鬼厉用镰刀割下一把麦穗,擦了擦额头上的汗,猛灌一口水后狠狠喘了一口气,见单羽从容地将最后一捆稻谷放到田边,羡慕道:
“阿单,你怎么都不累的?”他这刚做完一半已经觉得要累瘫了。
“可能因为我经常运动吧。”单羽早脱下了那身白裙,此时一身麻布短打,头上簪着大壮送过来的木簪,双眼清澈明亮,瓷白的皮肤上仿佛敷了粉,泛着诱人的光泽。
不远处几个青年踉跄倒地,匆忙捂脸不敢再看。
即使是满身灰尘,阿单也好看地像仙子一般,还添了些让人亲近的朝气,难怪这些小伙扛不住。
红缨默默感叹。
当天空中出现第一个黑点的时候,众人还不以为意,直到黑点越来越多,最后恍如排山倒海之势,胡大叔大喝一声:“是蝗虫,大家动作快点!”
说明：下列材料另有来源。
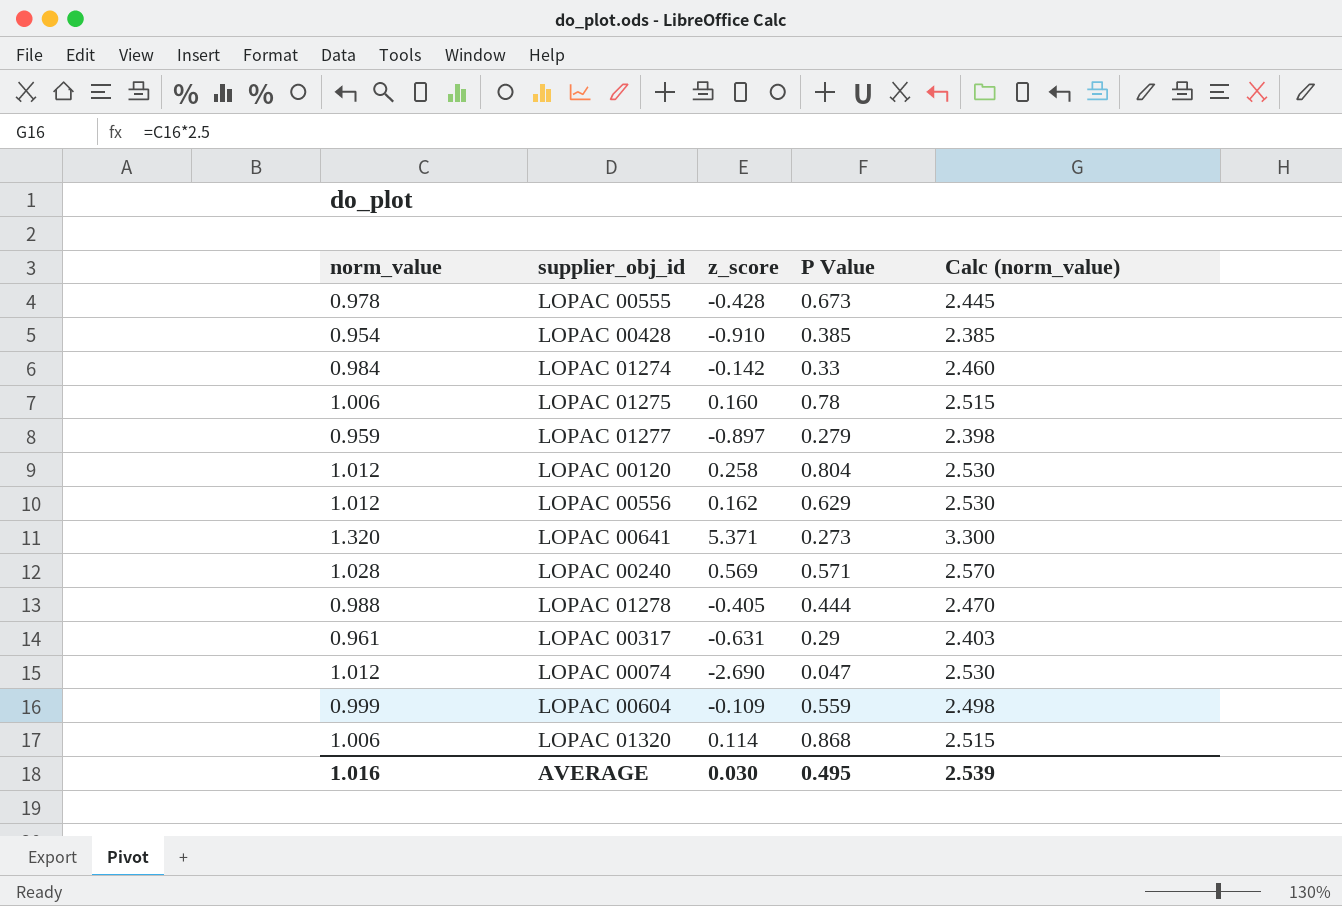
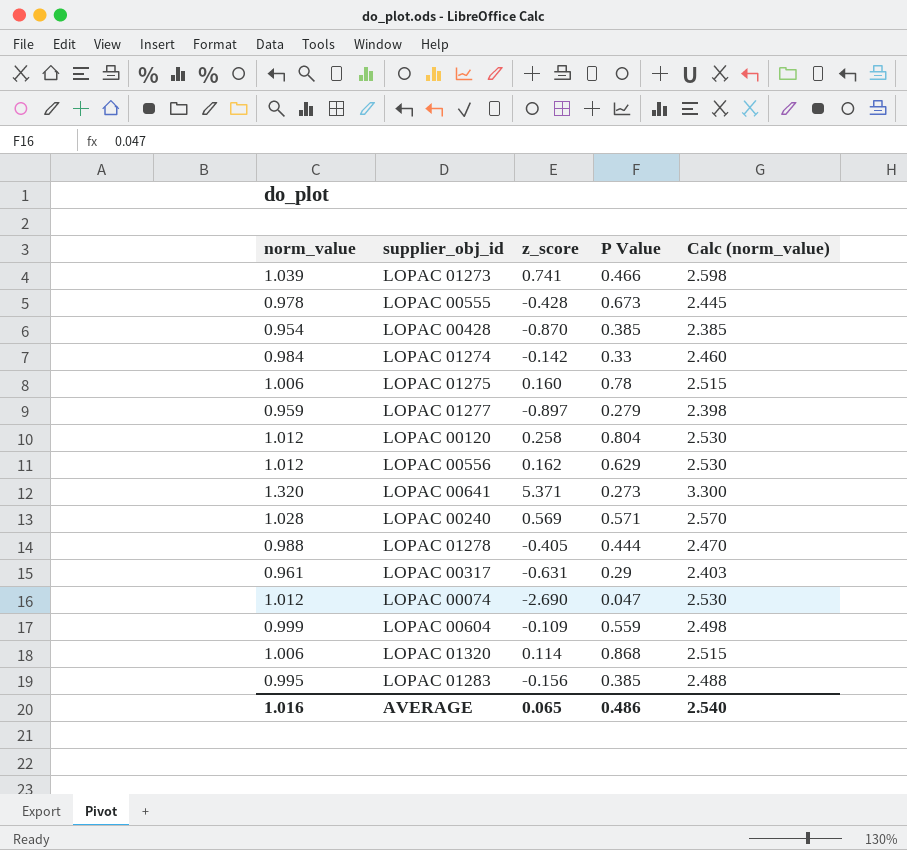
row LOPAC 01273: none -> 1.039 | 0.741 | 0.466 | 2.598
LOPAC 00428 | z_score: -0.910 -> -0.870
row LOPAC 01283: none -> 0.995 | -0.156 | 0.385 | 2.488
AVERAGE | z_score: 0.030 -> 0.065
AVERAGE | P Value: 0.495 -> 0.486
AVERAGE | Calc (norm_value): 2.539 -> 2.540

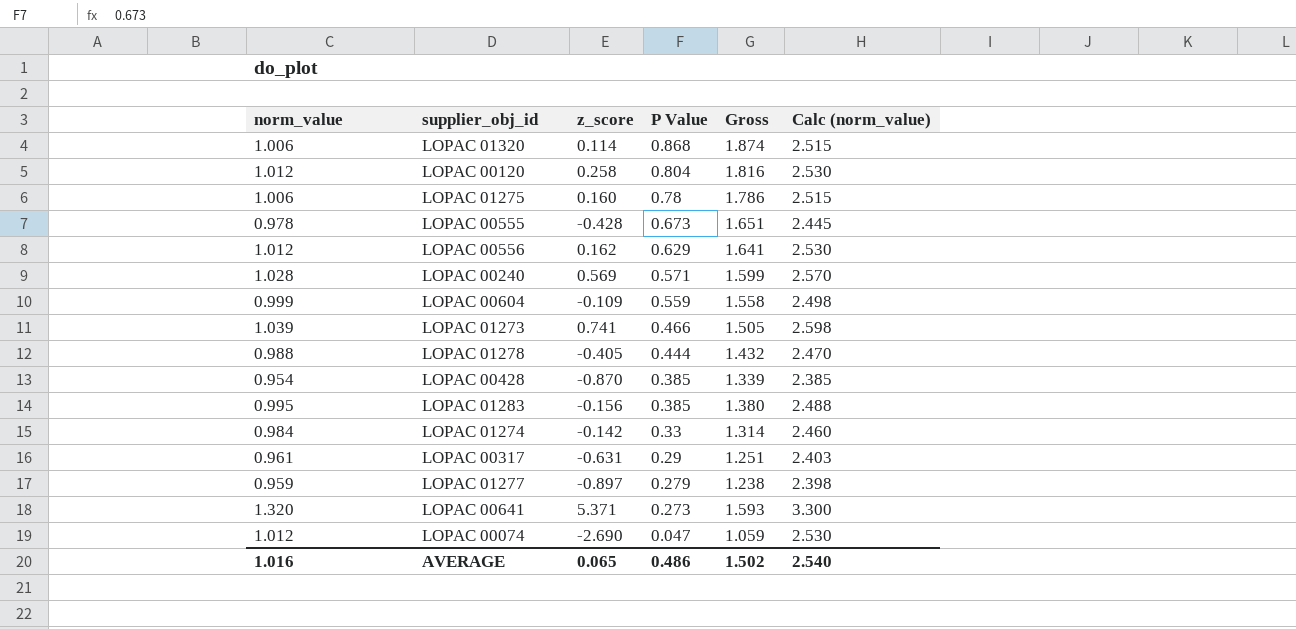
row order: none -> P Value descending
column Gross | formula: none -> [norm_value] + [P Value]

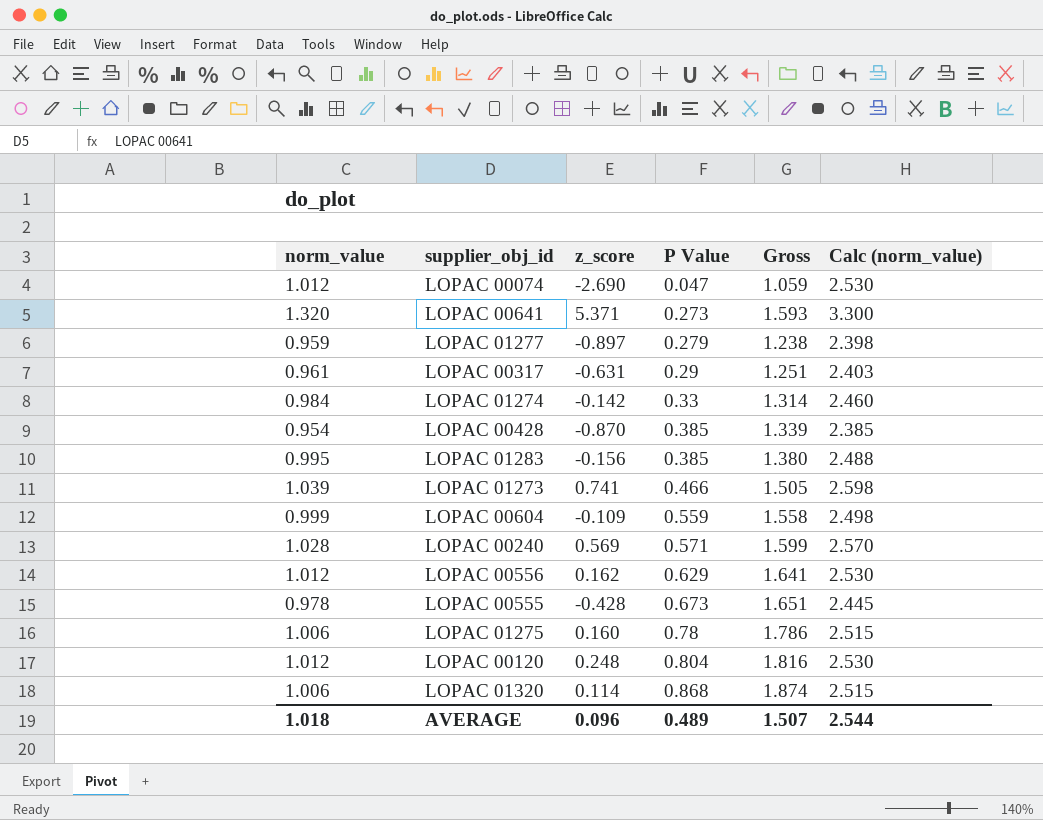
row order: P Value descending -> P Value ascending
row LOPAC 01278: 0.988 | -0.405 | 0.444 | 1.432 | 2.470 -> none
LOPAC 00120 | z_score: 0.258 -> 0.248
AVERAGE | norm_value: 1.016 -> 1.018
AVERAGE | z_score: 0.065 -> 0.096
AVERAGE | P Value: 0.486 -> 0.489
AVERAGE | Gross: 1.502 -> 1.507
AVERAGE | Calc (norm_value): 2.540 -> 2.544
大壮脱口而出:“怎么可能!”他根本没感觉到结界有波动。
见单羽看过来,僵硬地解释:“圣树一直在庇护我们,不可能让蝗虫飞进来的。”
单羽点点头,好像相信了他的话。
当然不可能有蝗虫,是月幻草与所见花。
这两种植物叠加可以最大限度地放大潜意识。
这段时间鬼厉和胡大叔打猎时,都会穿着绣着蝗虫某一部位的衣服,红缨也会给小孩子们做些蝗虫模样的玩具,刚才鬼厉喝水时趁机将两植物的粉末倒进水缸,秋收很累易流汗,所有人都喝了水。
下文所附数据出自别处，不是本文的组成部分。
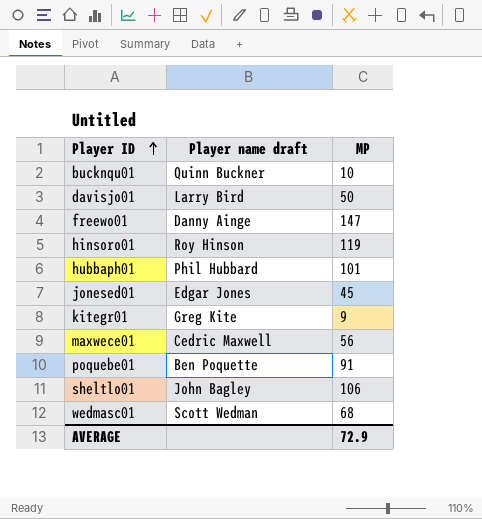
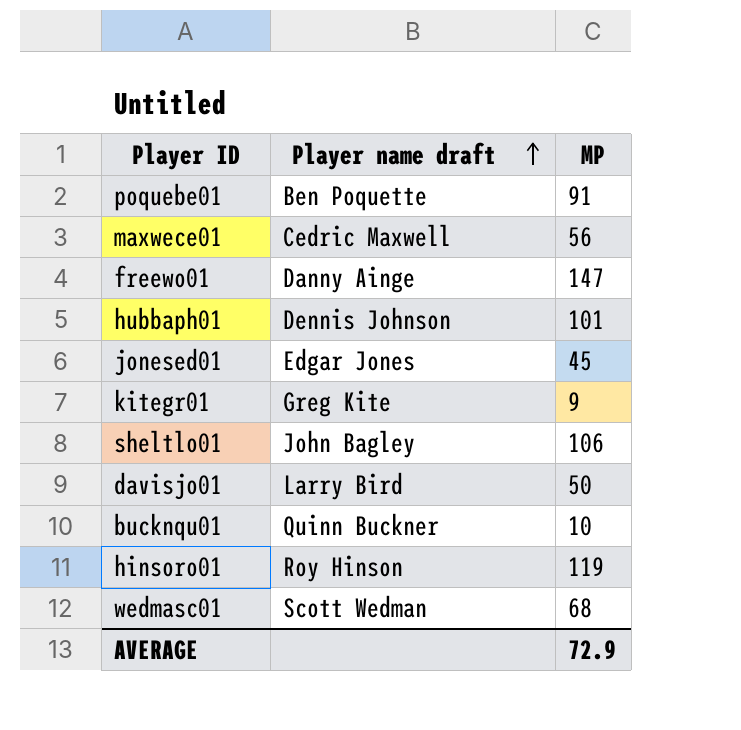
row order: Player ID ascending -> Player name draft ascending
hubbaph01 | Player name draft: Phil Hubbard -> Dennis Johnson

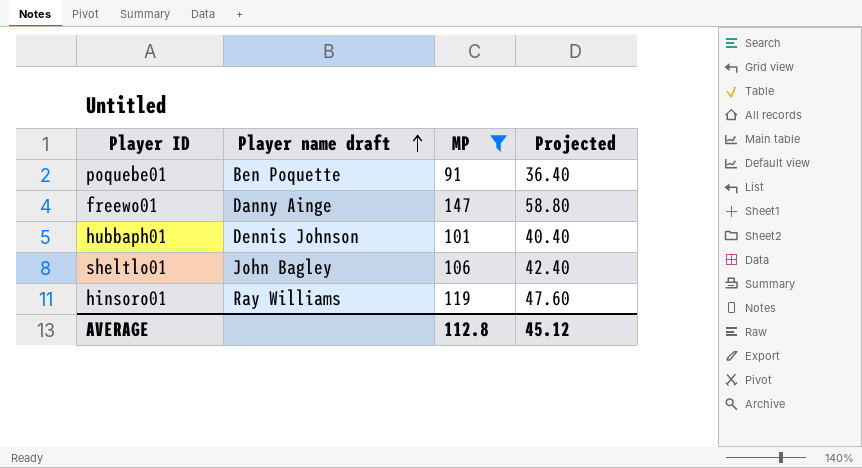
filter: none -> MP >= 91
column Projected | formula: none -> [MP] * 0.4
hinsoro01 | Player name draft: Roy Hinson -> Ray Williams
AVERAGE | MP: 72.9 -> 112.8

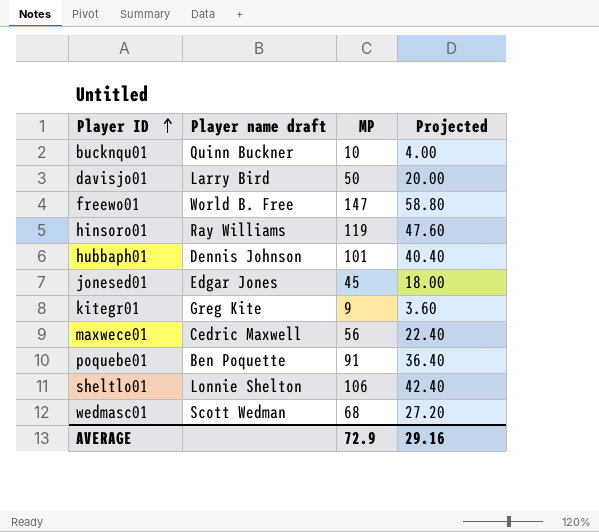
filter: MP >= 91 -> none
row order: Player name draft ascending -> Player ID ascending
freewo01 | Player name draft: Danny Ainge -> World B. Free
sheltlo01 | Player name draft: John Bagley -> Lonnie Shelton
AVERAGE | MP: 112.8 -> 72.9
AVERAGE | Projected: 45.12 -> 29.16

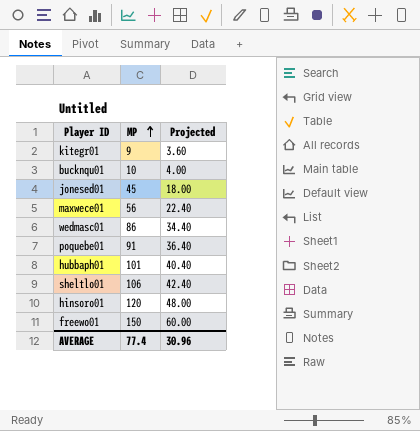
row order: Player ID ascending -> MP ascending
column Player name draft | position: 2 -> none
row davisjo01: Larry Bird | 50 | 20.00 -> none
wedmasc01 | MP: 68 -> 86
wedmasc01 | Projected: 27.20 -> 34.40
hinsoro01 | MP: 119 -> 120
hinsoro01 | Projected: 47.60 -> 48.00
freewo01 | MP: 147 -> 150
freewo01 | Projected: 58.80 -> 60.00
AVERAGE | MP: 72.9 -> 77.4
AVERAGE | Projected: 29.16 -> 30.96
药效发作时,红缨用自己制作的炮筒将一抹黑色的烟尘送上天空,在这么多天的潜意识暗示下,众人看见蝗虫成了理所应当的事。
当然,比起蝗虫,还有另外的东西更能试探出小妖王。
动作迅速地将粮食搬到旁边的仓库,族人看着田里没来得及收割的水稻,心痛地捶胸顿足,却没想到那些蝗虫根本没动庄稼,只是盘旋在上空。
“这是什么!”一个青年惊恐道。
只见蝗虫突然消失,一个巨大的怪物慢慢浮现。
不难看出是一种动物,四肢短胖,奶呼呼的肚子一颠一颠的,额头上刻着“王”字花纹,胡须轻轻颤动,看起来就像一只正在睡觉的幼虎。
鬼厉故意大声道:“能浮在上空,是怪物吗?不会吃人吧!”
他才不会吃人!而且这个和他一点也不像!大壮暗暗反驳,在脑海中疯狂呼唤圣树。